Check each line of the entries below for the string "shipping"; copy every line where it appears.

====== MATERIAL SUPPLIED ======

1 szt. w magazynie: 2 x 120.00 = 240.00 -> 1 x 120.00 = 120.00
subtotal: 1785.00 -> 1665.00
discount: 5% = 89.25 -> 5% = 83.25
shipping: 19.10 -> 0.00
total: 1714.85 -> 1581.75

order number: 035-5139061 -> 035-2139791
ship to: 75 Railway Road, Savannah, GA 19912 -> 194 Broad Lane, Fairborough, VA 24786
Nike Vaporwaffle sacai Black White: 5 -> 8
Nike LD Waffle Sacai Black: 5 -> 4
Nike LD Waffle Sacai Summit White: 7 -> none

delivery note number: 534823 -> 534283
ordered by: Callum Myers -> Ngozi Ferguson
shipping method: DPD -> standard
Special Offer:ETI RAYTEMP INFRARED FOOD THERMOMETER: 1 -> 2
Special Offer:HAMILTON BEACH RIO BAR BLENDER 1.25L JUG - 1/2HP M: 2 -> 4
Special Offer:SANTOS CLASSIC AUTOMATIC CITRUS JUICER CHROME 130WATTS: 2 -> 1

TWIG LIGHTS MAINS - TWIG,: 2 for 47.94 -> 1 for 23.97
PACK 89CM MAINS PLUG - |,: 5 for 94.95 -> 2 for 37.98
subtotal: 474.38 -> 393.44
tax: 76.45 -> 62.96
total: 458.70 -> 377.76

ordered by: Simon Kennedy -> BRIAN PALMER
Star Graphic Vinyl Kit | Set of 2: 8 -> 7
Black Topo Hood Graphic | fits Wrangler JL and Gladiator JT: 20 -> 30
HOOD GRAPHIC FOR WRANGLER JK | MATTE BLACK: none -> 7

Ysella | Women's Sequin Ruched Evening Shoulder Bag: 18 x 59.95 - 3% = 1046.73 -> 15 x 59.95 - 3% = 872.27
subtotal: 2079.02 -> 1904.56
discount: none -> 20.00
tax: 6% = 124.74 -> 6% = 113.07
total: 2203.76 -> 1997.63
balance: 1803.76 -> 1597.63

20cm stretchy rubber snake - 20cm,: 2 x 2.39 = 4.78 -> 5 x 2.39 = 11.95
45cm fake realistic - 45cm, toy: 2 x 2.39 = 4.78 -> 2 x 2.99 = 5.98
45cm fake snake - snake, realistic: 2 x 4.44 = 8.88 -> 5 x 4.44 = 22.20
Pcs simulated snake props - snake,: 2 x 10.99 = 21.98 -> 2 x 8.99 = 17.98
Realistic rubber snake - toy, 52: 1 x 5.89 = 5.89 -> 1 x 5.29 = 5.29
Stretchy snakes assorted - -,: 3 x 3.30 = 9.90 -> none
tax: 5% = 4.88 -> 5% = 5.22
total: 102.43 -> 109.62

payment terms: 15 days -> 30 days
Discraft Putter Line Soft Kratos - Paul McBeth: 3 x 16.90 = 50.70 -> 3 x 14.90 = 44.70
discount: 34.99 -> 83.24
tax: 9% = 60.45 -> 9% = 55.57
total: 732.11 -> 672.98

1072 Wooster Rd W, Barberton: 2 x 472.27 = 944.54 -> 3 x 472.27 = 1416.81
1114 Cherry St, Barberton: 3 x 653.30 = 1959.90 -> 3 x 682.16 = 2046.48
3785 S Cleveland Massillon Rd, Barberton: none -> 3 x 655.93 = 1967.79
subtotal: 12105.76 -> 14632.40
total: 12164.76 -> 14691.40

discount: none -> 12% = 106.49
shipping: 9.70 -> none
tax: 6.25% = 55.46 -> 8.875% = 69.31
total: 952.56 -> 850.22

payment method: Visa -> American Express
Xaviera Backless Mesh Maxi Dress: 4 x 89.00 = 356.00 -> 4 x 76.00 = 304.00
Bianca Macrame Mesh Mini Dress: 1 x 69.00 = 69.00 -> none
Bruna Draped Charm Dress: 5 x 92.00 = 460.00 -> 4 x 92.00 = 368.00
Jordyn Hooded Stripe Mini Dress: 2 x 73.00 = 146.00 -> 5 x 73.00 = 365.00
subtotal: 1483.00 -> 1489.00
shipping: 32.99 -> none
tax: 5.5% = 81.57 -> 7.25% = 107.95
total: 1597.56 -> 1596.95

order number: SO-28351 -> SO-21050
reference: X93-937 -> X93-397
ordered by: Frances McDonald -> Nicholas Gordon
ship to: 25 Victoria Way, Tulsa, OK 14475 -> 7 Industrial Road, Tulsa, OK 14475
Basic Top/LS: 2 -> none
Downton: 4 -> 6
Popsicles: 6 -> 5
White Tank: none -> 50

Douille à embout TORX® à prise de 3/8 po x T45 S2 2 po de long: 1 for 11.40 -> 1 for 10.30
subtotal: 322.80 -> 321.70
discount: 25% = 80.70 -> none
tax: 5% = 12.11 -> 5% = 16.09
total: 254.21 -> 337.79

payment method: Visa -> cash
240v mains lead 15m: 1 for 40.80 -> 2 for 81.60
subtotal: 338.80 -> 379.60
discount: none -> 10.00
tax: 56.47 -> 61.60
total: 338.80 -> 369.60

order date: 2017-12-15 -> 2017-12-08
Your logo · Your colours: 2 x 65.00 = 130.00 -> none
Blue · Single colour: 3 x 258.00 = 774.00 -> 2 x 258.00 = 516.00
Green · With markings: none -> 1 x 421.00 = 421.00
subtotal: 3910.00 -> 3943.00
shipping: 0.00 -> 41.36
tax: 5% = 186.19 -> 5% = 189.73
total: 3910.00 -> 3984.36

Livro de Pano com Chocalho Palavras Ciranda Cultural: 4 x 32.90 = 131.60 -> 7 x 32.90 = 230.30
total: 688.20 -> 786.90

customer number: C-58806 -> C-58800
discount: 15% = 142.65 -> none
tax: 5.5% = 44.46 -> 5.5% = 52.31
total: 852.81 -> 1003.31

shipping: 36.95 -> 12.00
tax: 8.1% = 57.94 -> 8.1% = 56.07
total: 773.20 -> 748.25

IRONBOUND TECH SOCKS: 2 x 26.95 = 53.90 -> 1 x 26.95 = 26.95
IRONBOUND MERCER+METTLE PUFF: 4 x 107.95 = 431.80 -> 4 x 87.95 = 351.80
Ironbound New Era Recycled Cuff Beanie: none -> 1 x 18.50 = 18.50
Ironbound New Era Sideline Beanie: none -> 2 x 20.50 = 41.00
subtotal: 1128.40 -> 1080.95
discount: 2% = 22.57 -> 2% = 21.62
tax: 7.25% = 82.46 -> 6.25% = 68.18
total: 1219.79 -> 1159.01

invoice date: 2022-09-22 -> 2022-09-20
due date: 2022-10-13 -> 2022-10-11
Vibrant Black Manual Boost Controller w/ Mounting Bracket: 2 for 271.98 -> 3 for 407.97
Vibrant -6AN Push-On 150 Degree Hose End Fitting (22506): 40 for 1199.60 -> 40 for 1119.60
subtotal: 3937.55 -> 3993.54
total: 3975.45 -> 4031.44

======

FINAL ANSWER:
shipping: 19.10 -> 0.00
shipping method: DPD -> standard
shipping: 9.70 -> none
shipping: 32.99 -> none
shipping: 0.00 -> 41.36
shipping: 36.95 -> 12.00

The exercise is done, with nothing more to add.